VA Diabetes Trial shows that intensive glucose control has little effect on cardiovascular risk
Editor's note:An earlier version of the story erroneously linked rosiglitazone to excess deaths in ACCORD. This mistake has been corrected in this version.
San Francisco, CA - A long-term trial in 1791 US veterans found no reduction in the risk of cardiovascular disease in patients with type 2 diabetes subjected to intensive blood glucose control. Reported here June 8, 2008 in a symposium at the
American Diabetes Association (ADA)
2008 Scientific Sessions, the results echoed those of two other major trials
ADVANCE and
ACCORDfinding that blood sugar lowering had no significant benefit in terms of decreasing CVD risk.
Participants in the Veterans Affairs Diabetes Trial (VADT) were 97% male, with an average age of 60 years at the time of study entry. Participants were assigned to standard or intensive blood glucose treatment groups. Average period of follow-up for individual patients was 6.25 years. VADT lasted 7.5 years, closing in May 2008.

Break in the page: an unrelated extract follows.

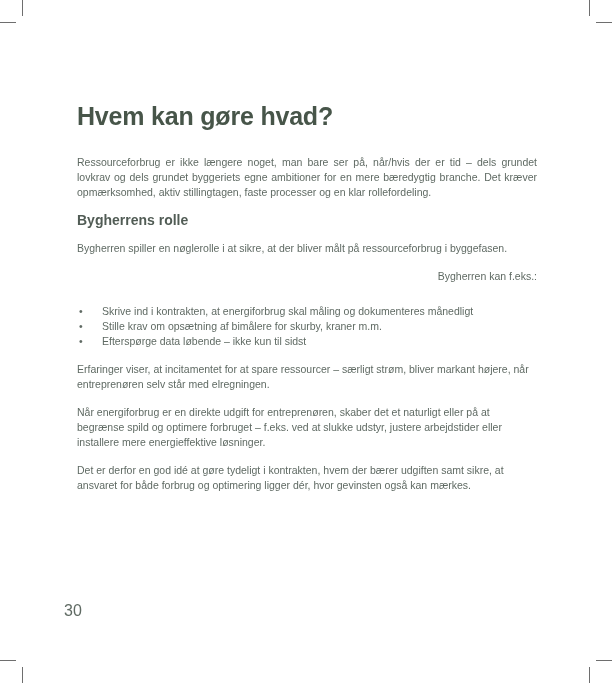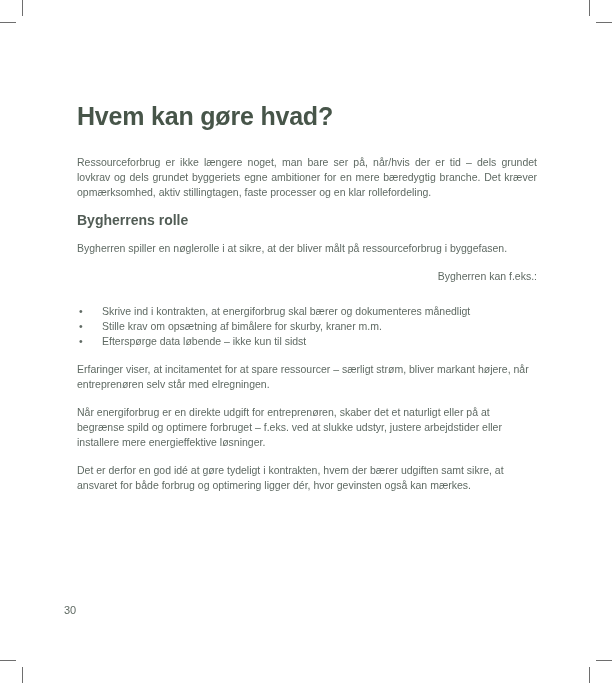"Skrive ind i kontrakten, at" span { text: bærer -> måling }
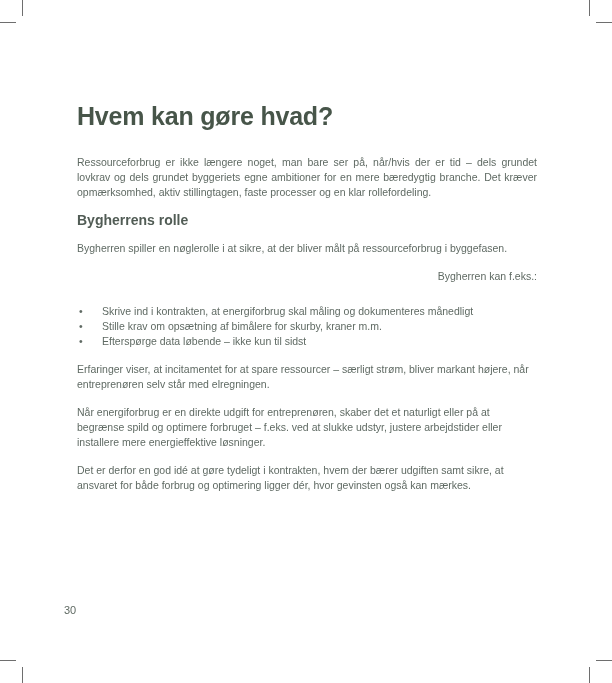"30" .page-number { font-size: 11px -> 16px }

VADT focused on patients who had not been helped by simpler therapies. At the time of enrollment, more than 40% of the participants had experienced previous cardiovascular events, more than 50% had abnormal lipids, 80% had high blood pressure, and most were obese.
The study was designed to eliminate variables other than blood glucose levels in both treatment groups by controlling blood pressure and lipids, improving diet and exercise, and treating with aspirin. The primary focus of glycemic control was to reduce CVD events, including stroke, MI, severe congestive heart failure, bypass surgery, amputations resulting from vascular insufficiency, and death from CVD. Secondary end points (microvascular events) will be analyzed and reported later this year.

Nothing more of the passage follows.